**How to complete this task:** Out of the records below, copy all lines in which the word "rebooting" occurs.

(Beginning of Given information)

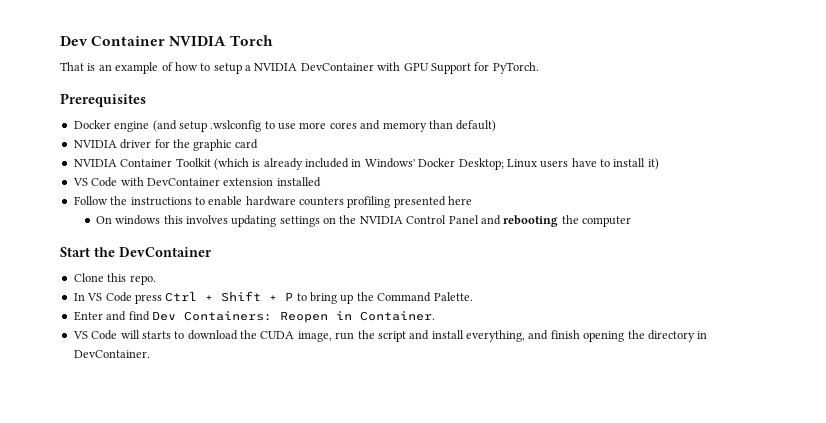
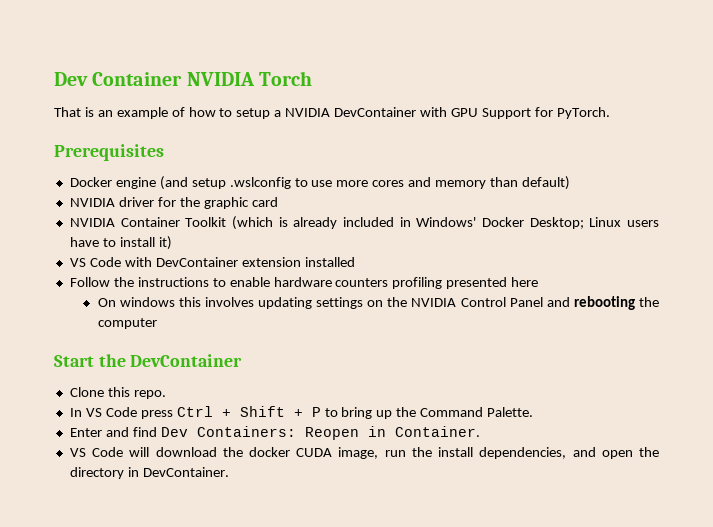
- VS Code will starts to download the CUDA image, run the script and install everything, and finish opening the directory in DevContainer.
+ VS Code will download the docker CUDA image, run the install dependencies, and open the directory in DevContainer.

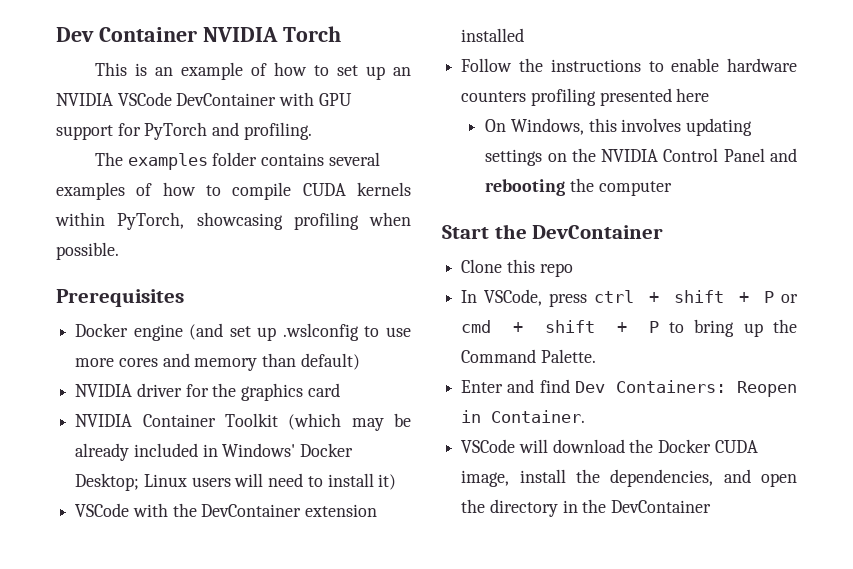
- That is an example of how to setup a NVIDIA DevContainer with GPU Support for PyTorch.
+ This is an example of how to set up an NVIDIA VSCode DevContainer with GPU support for PyTorch and profiling.
+ The examples folder contains several examples of how to compile CUDA kernels within PyTorch, showcasing profiling when possible.
- Docker engine (and setup .wslconfig to use more cores and memory than default)
+ Docker engine (and set up .wslconfig to use more cores and memory than default)
- NVIDIA driver for the graphic card
+ NVIDIA driver for the graphics card
- NVIDIA Container Toolkit (which is already included in Windows' Docker Desktop; Linux users have to install it)
+ NVIDIA Container Toolkit (which may be already included in Windows' Docker Desktop; Linux users will need to install it)
- VS Code with DevContainer extension installed
+ VSCode with the DevContainer extension installed
- On windows this involves updating settings on the NVIDIA Control Panel and rebooting the computer
+ On Windows, this involves updating settings on the NVIDIA Control Panel and rebooting the computer
- Clone this repo.
+ Clone this repo
- In VS Code press Ctrl + Shift + P to bring up the Command Palette.
+ In VSCode, press ctrl + shift + P or cmd + shift + P to bring up the Command Palette.
- VS Code will download the docker CUDA image, run the install dependencies, and open the directory in DevContainer.
+ VSCode will download the Docker CUDA image, install the dependencies, and open the directory in the DevContainer

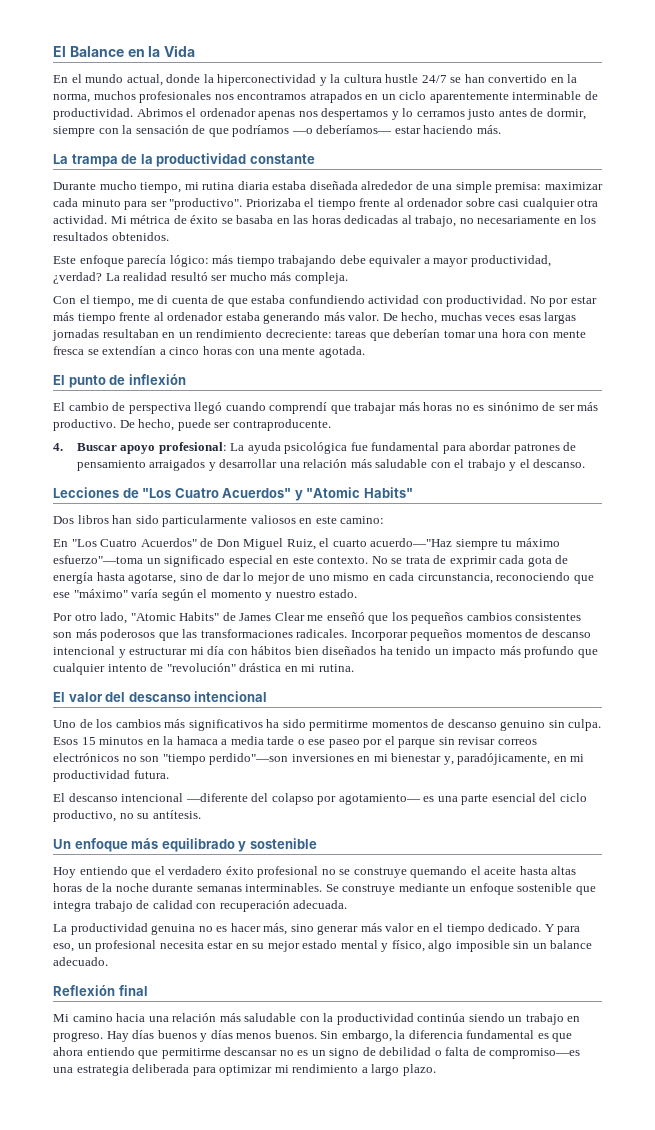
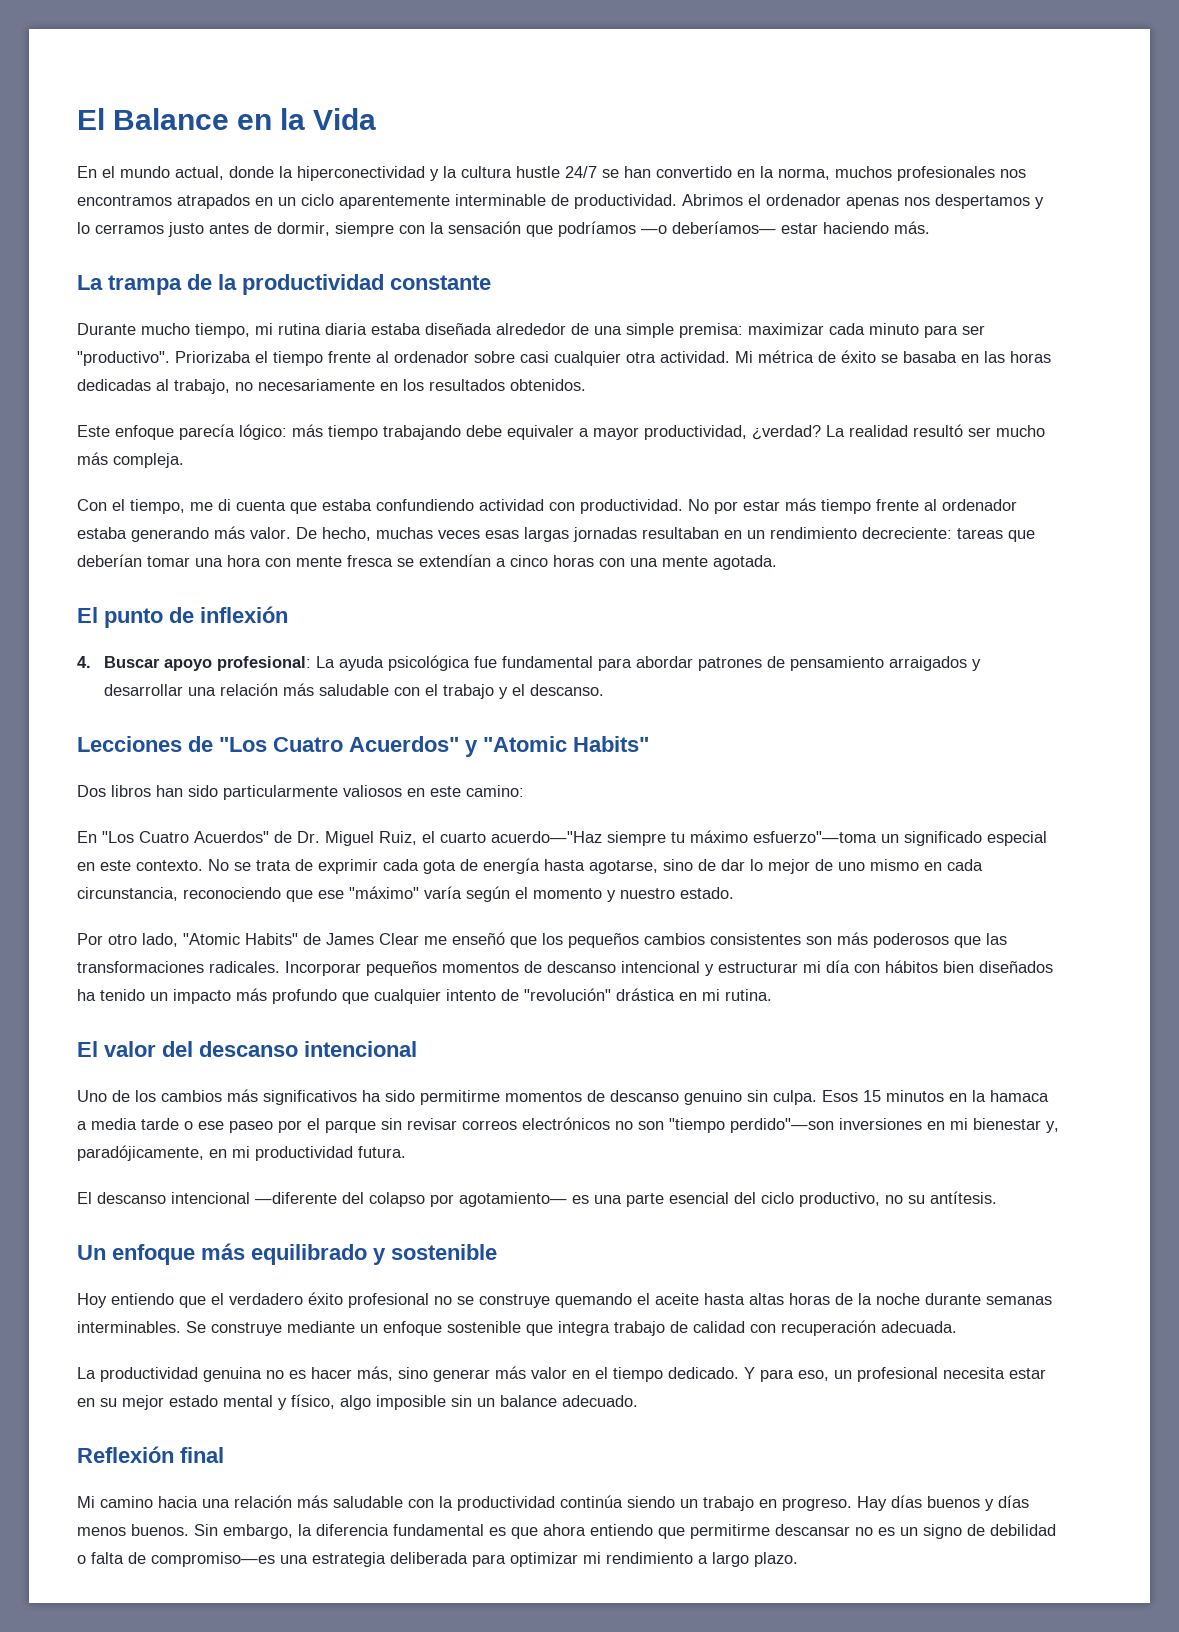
- Abrimos el ordenador apenas nos despertamos y lo cerramos justo antes de dormir, siempre con la sensación de que podríamos —o deberíamos— estar haciendo más.
+ Abrimos el ordenador apenas nos despertamos y lo cerramos justo antes de dormir, siempre con la sensación que podríamos —o deberíamos— estar haciendo más.
- Con el tiempo, me di cuenta de que estaba confundiendo actividad con productividad.
+ Con el tiempo, me di cuenta que estaba confundiendo actividad con productividad.
- El cambio de perspectiva llegó cuando comprendí que trabajar más horas no es sinónimo de ser más productivo. De hecho, puede ser contraproducente.
- En "Los Cuatro Acuerdos" de Don Miguel Ruiz, el cuarto acuerdo—"Haz siempre tu máximo esfuerzo"—toma un significado especial en este contexto.
+ En "Los Cuatro Acuerdos" de Dr. Miguel Ruiz, el cuarto acuerdo—"Haz siempre tu máximo esfuerzo"—toma un significado especial en este contexto.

(End of Given information)

**Task answer:**
- On windows this involves updating settings on the NVIDIA Control Panel and rebooting the computer
+ On Windows, this involves updating settings on the NVIDIA Control Panel and rebooting the computer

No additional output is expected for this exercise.